# Data Preparation with Streaming

Training Large Language Models requires massive datasets. Downloading terabytes of data to a local disk is often impractical. Instead, we can **stream** the data directly from the Hugging Face Hub.

In this notebook, we will:
1.  Stream the **FineWeb** dataset (or a sample of it) from Hugging Face.
2.  Tokenize the text on-the-fly.
3.  Create an `IterableDataset` for PyTorch training.
4.  Save a small sample for local debugging.

In [None]:
import torch
from torch.utils.data import IterableDataset, DataLoader
from datasets import load_dataset
from transformers import AutoTokenizer # Or our custom tokenizer

# Use a popular tokenizer for demonstration (e.g., GPT-2)
tokenizer = AutoTokenizer.from_pretrained("gpt2")
tokenizer.pad_token = tokenizer.eos_token

## 1. Streaming the Dataset

We use the `datasets` library with `streaming=True`. This allows us to iterate over the dataset without downloading it.

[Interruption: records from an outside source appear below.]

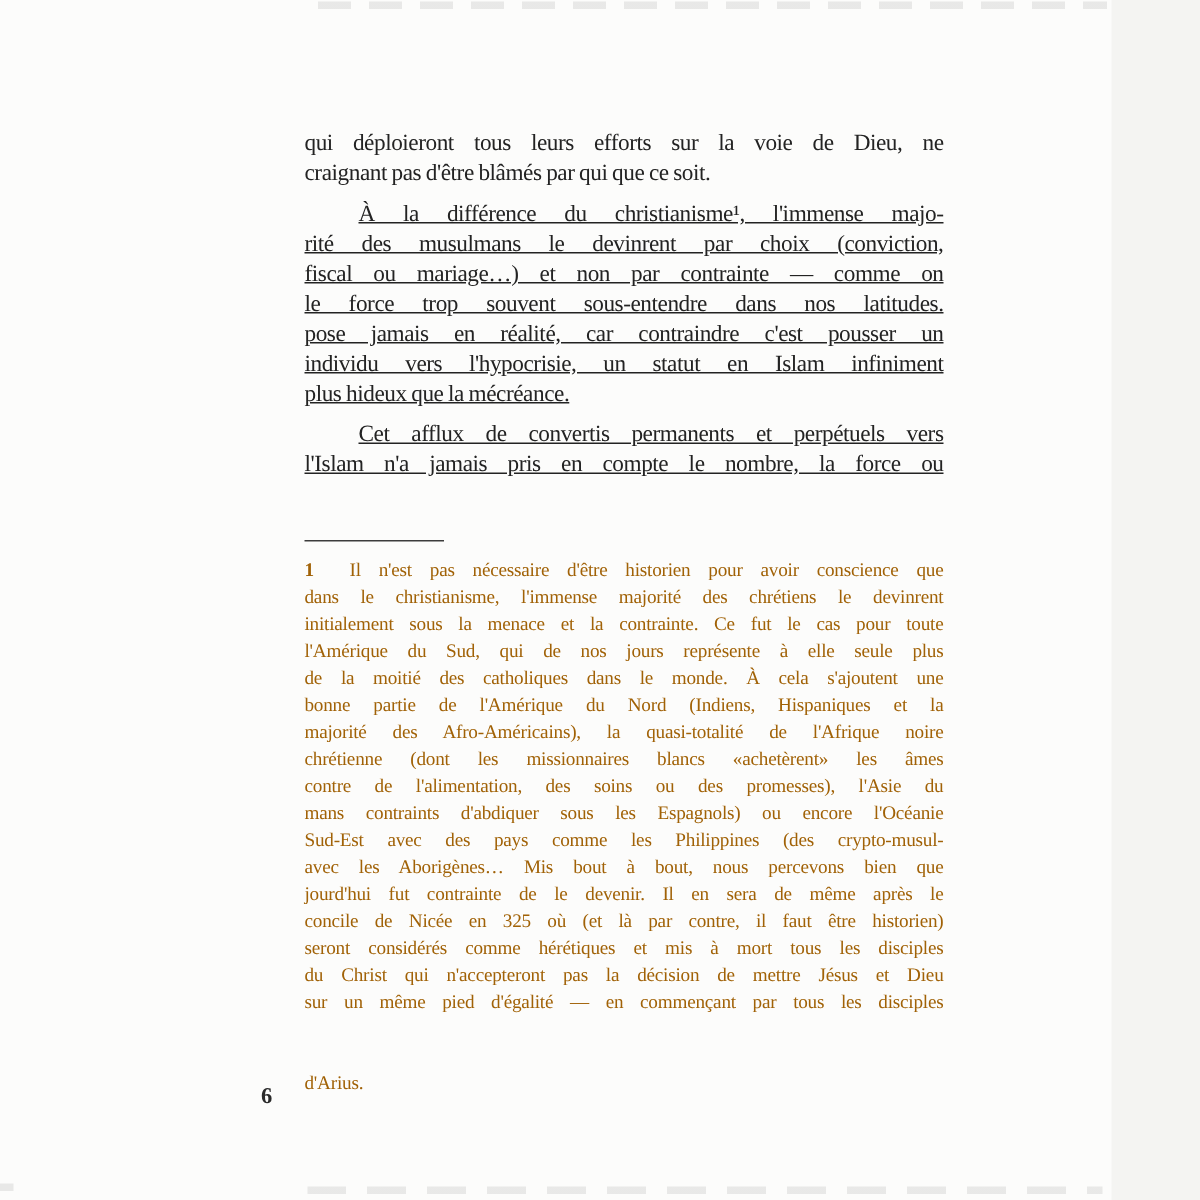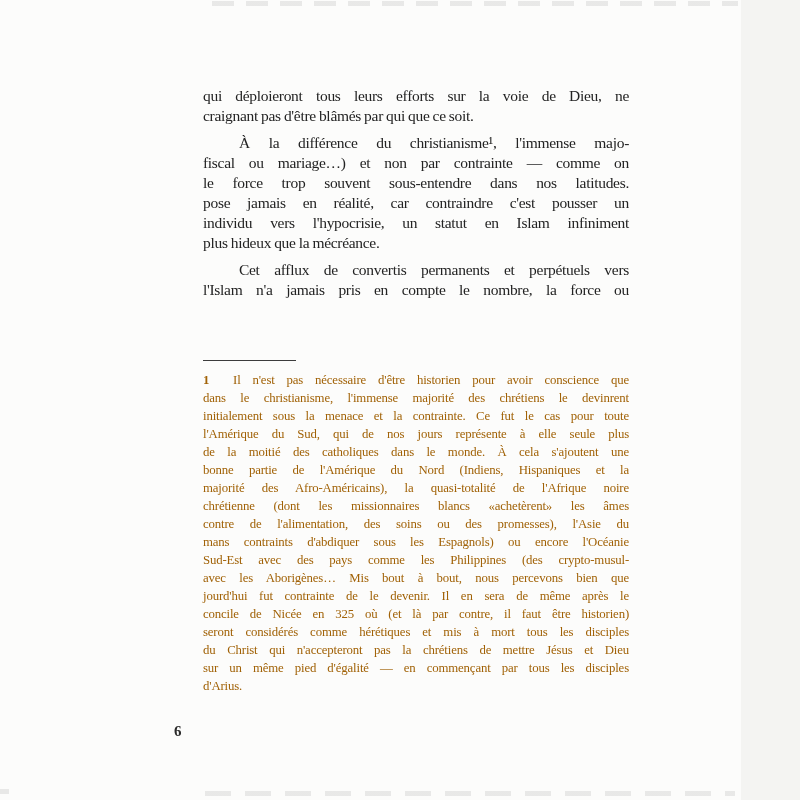--- a/index.html
+++ b/index.html
@@ -21,21 +21,21 @@
     background:repeating-linear-gradient(90deg,rgba(60,60,60,0.10) 0 26px,rgba(0,0,0,0) 26px 40px);}
   .edge-corner{left:0;bottom:6px;width:9px;height:5px;background:rgba(60,60,60,0.10);}
 
   
   .textblock{
     position:absolute;left:203px;top:86px;width:426px;
     font-size:15.5px;line-height:20px;
     letter-spacing:-0.3px;word-spacing:-0.5px;
     color:#232323;
   }
-  .paragraph + .paragraph{margin-top:7px;}
+  .paragraph + .paragraph{margin-top:7px;text-decoration:underline;}
   .line{
     text-align:justify;
     text-align-last:justify;
     white-space:normal;
   }
   .line.indent{padding-left:36px;}
   .line.last{text-align-last:left;}
 
   
   .footnote-sep{
@@ -47,21 +47,21 @@
   .footnote{
     position:absolute;left:203px;top:371px;width:426px;
     font-size:12.8px;line-height:18px;
     letter-spacing:-0.15px;word-spacing:-0.3px;
     color:#a16207;
   }
   .fline{
     text-align:justify;
     text-align-last:justify;
   }
-  .fline.last{text-align-last:left;}
+  .fline.last{text-align-last:left;margin-top:36px;}
   .fnmark{font-weight:bold;}
 
   
   .pagenum{
     position:absolute;left:174px;top:723px;
     font-size:15px;font-weight:600;color:#2a2a2a;
   }
 </style>
 </head>
 <body>
@@ -69,20 +69,21 @@
 <div class="page">
   <div class="edge edge-top"></div>
 
   <div class="textblock">
       <div class="paragraph">
         <div class="line">qui déploieront tous leurs efforts sur la voie de Dieu, ne</div>
         <div class="line last">craignant pas d'être blâmés par qui que ce soit.</div>
       </div>
       <div class="paragraph">
         <div class="line indent">À la différence du christianisme¹, l'immense majo-</div>
+        <div class="line">rité des musulmans le devinrent par choix (conviction,</div>
         <div class="line">fiscal ou mariage…) et non par contrainte — comme on</div>
         <div class="line">le force trop souvent sous-entendre dans nos latitudes.</div>
         <div class="line">pose jamais en réalité, car contraindre c'est pousser un</div>
         <div class="line">individu vers l'hypocrisie, un statut en Islam infiniment</div>
         <div class="line last">plus hideux que la mécréance.</div>
       </div>
       <div class="paragraph">
         <div class="line indent">Cet afflux de convertis permanents et perpétuels vers</div>
         <div class="line">l'Islam n'a jamais pris en compte le nombre, la force ou</div>
       </div>
@@ -99,21 +100,21 @@
       <div class="fline">bonne partie de l'Amérique du Nord (Indiens, Hispaniques et la</div>
       <div class="fline">majorité des Afro-Américains), la quasi-totalité de l'Afrique noire</div>
       <div class="fline">chrétienne (dont les missionnaires blancs «achetèrent» les âmes</div>
       <div class="fline">contre de l'alimentation, des soins ou des promesses), l'Asie du</div>
       <div class="fline">mans contraints d'abdiquer sous les Espagnols) ou encore l'Océanie</div>
       <div class="fline">Sud-Est avec des pays comme les Philippines (des crypto-musul-</div>
       <div class="fline">avec les Aborigènes… Mis bout à bout, nous percevons bien que</div>
       <div class="fline">jourd'hui fut contrainte de le devenir. Il en sera de même après le</div>
       <div class="fline">concile de Nicée en 325 où (et là par contre, il faut être historien)</div>
       <div class="fline">seront considérés comme hérétiques et mis à mort tous les disciples</div>
-      <div class="fline">du Christ qui n'accepteront pas la chrétiens de mettre Jésus et Dieu</div>
+      <div class="fline">du Christ qui n'accepteront pas la décision de mettre Jésus et Dieu</div>
       <div class="fline">sur un même pied d'égalité — en commençant par tous les disciples</div>
       <div class="fline last">d'Arius.</div>
     </div>
 
   <div class="pagenum">6</div>
 
   <div class="edge edge-bottom"></div>
   <div class="edge edge-corner"></div>
 </div>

We'll use `HuggingFaceFW/fineweb-edu` (sample-10BT) as it is a high-quality web dataset.

In [None]:
dataset_name = "HuggingFaceFW/fineweb-edu"
subset = "sample-10BT" # A smaller subset for demonstration

print(f"Streaming {dataset_name} ({subset})...")
dataset = load_dataset(dataset_name, name=subset, split="train", streaming=True)

# Peek at the first example
print(next(iter(dataset)))

## 2. On-the-fly Tokenization

We define a generator function that yields tokenized chunks.

In [None]:
def tokenization_generator(dataset, tokenizer, seq_len=1024):
    buffer = []
    for sample in dataset:
        text = sample['text']
        tokens = tokenizer.encode(text)
        buffer.extend(tokens)
        
        # Yield chunks of seq_len + 1 (input + target)
        while len(buffer) >= seq_len + 1:
            yield torch.tensor(buffer[:seq_len + 1])
            buffer = buffer[seq_len + 1:]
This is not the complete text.